Your job is to retype all of the data word for word, leaving every image out.

Front-end code edit data:
*** Block opens ***

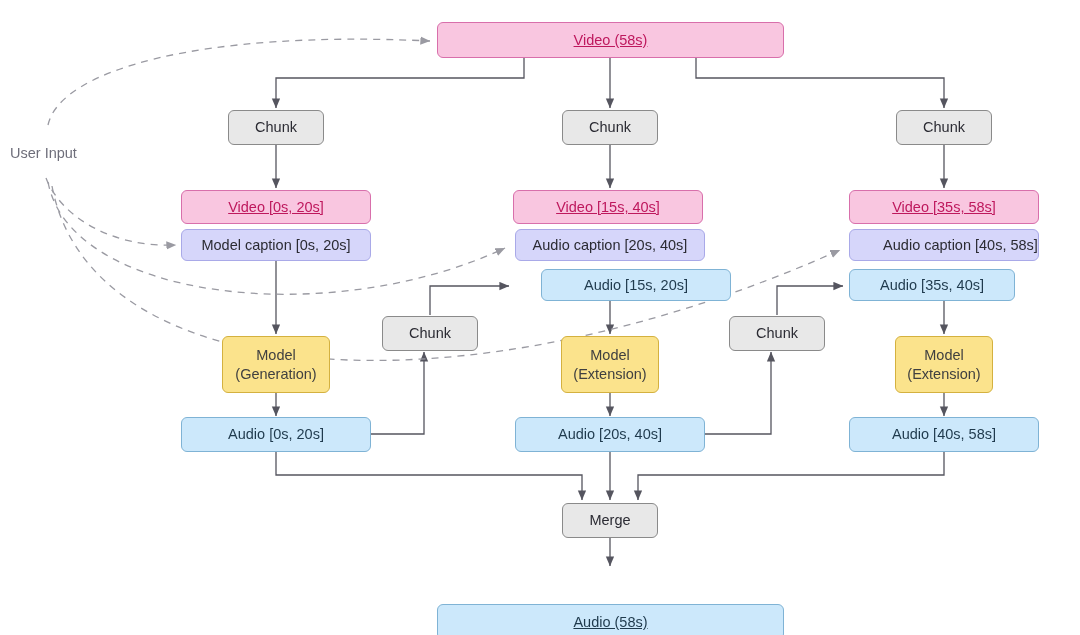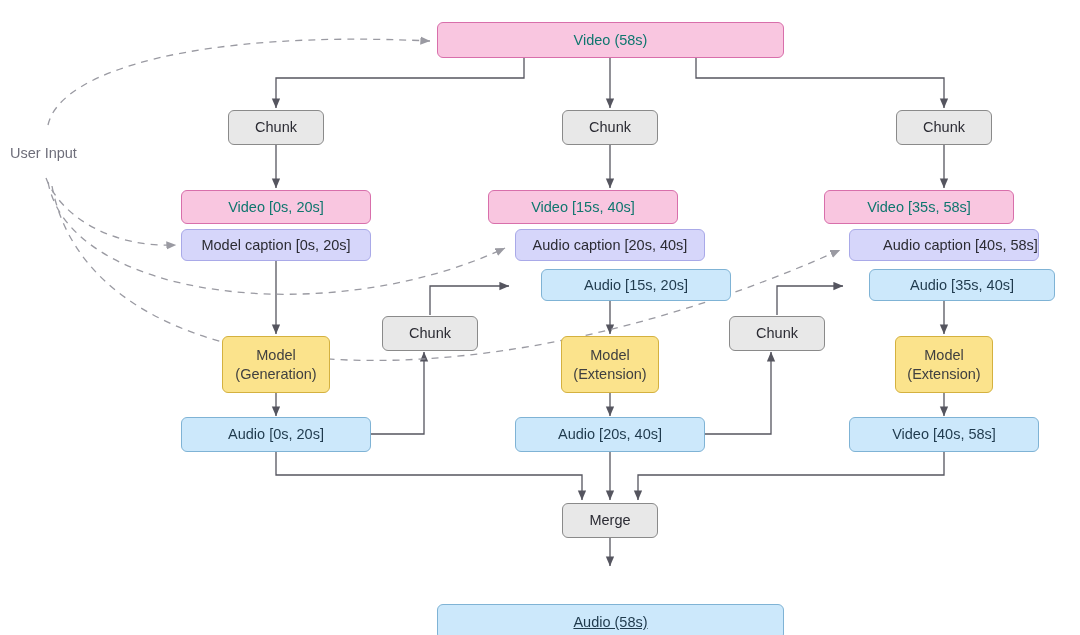"Video (58s)" .n-video { color: #0f766e -> #be185d; text-decoration: none -> underline }
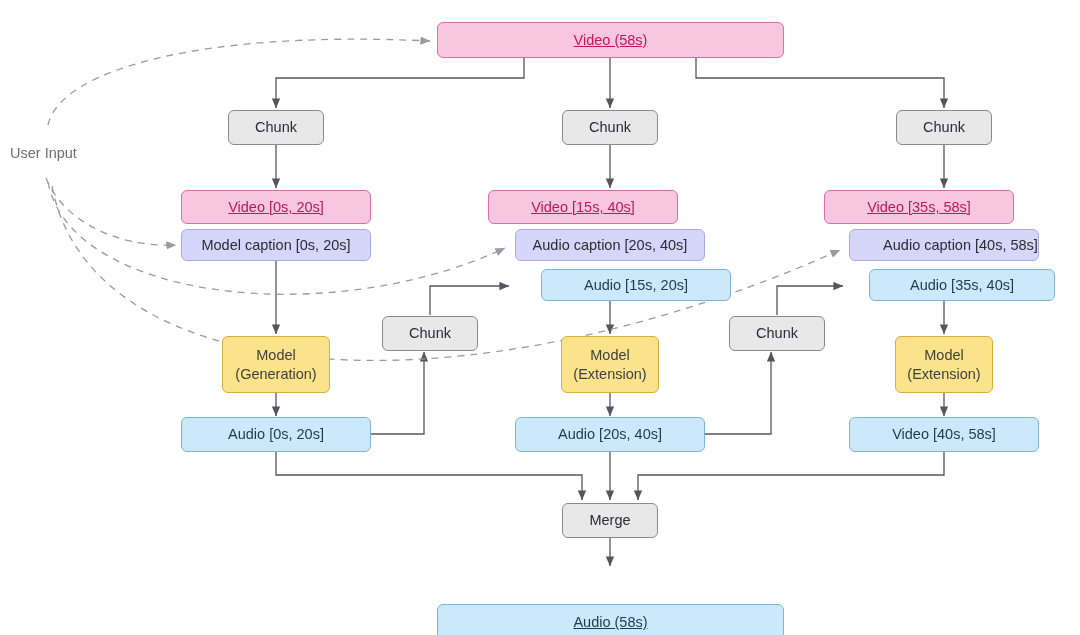"Video [15s, 40s]" div.node { left: 488px -> 513px }
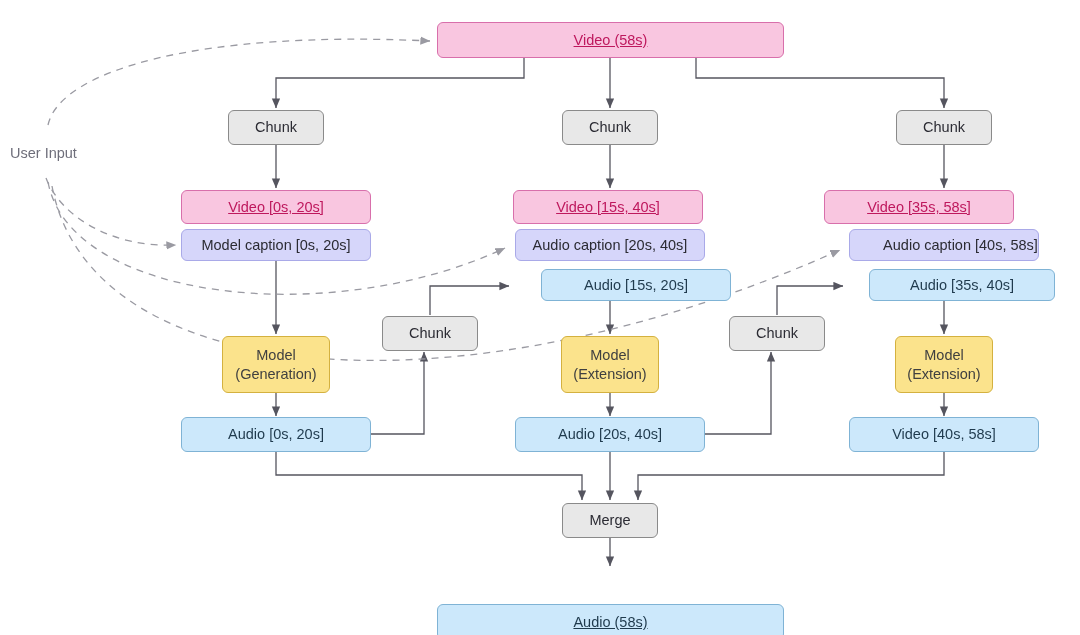"Video [35s, 58s]" div.node { left: 824px -> 849px }
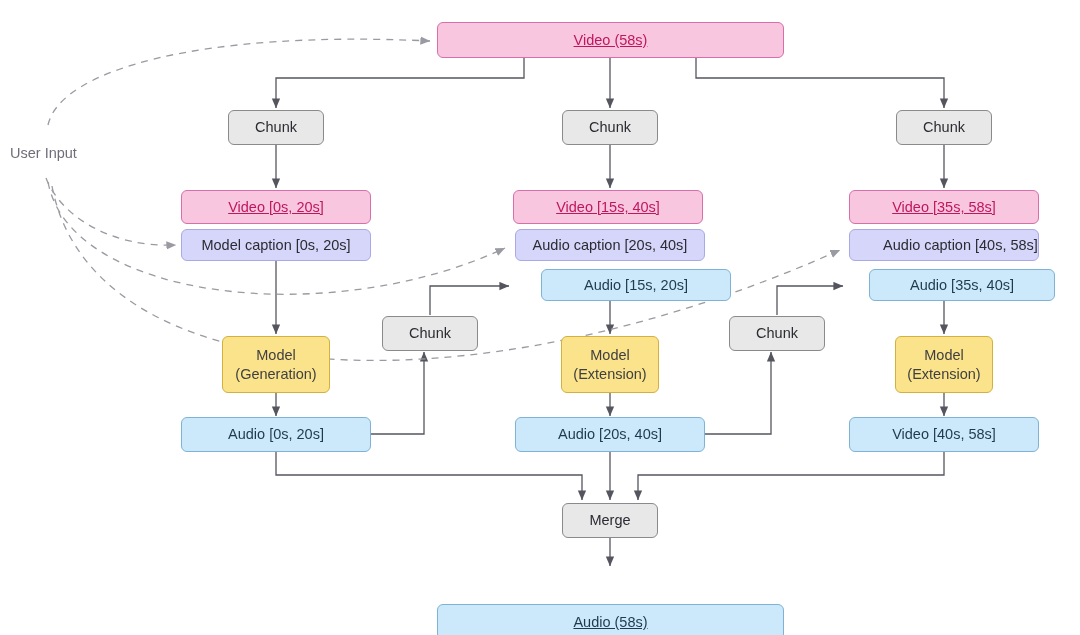"Audio [35s, 40s]" div.node { left: 869px -> 849px; width: 186px -> 166px }
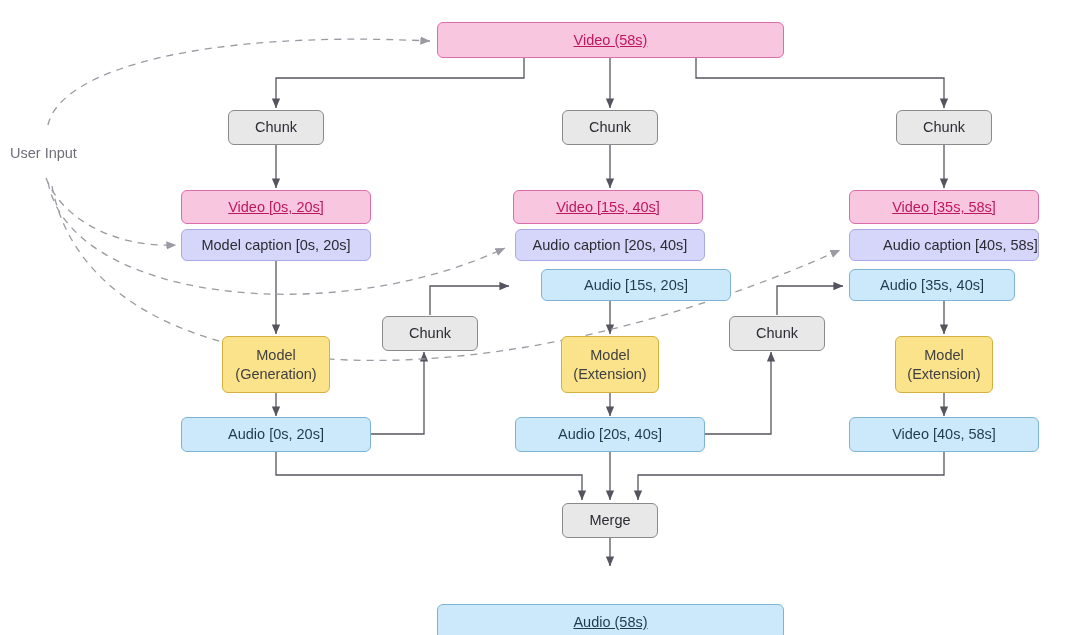"Video [40s, 58s]" div.node { text: Video -> Audio }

*** Block closes ***

Output of the exercise:
"Video (58s)" .n-video { color: #0f766e -> #be185d; text-decoration: none -> underline }
"Video [15s, 40s]" div.node { left: 488px -> 513px }
"Video [35s, 58s]" div.node { left: 824px -> 849px }
"Audio [35s, 40s]" div.node { left: 869px -> 849px; width: 186px -> 166px }
"Video [40s, 58s]" div.node { text: Video -> Audio }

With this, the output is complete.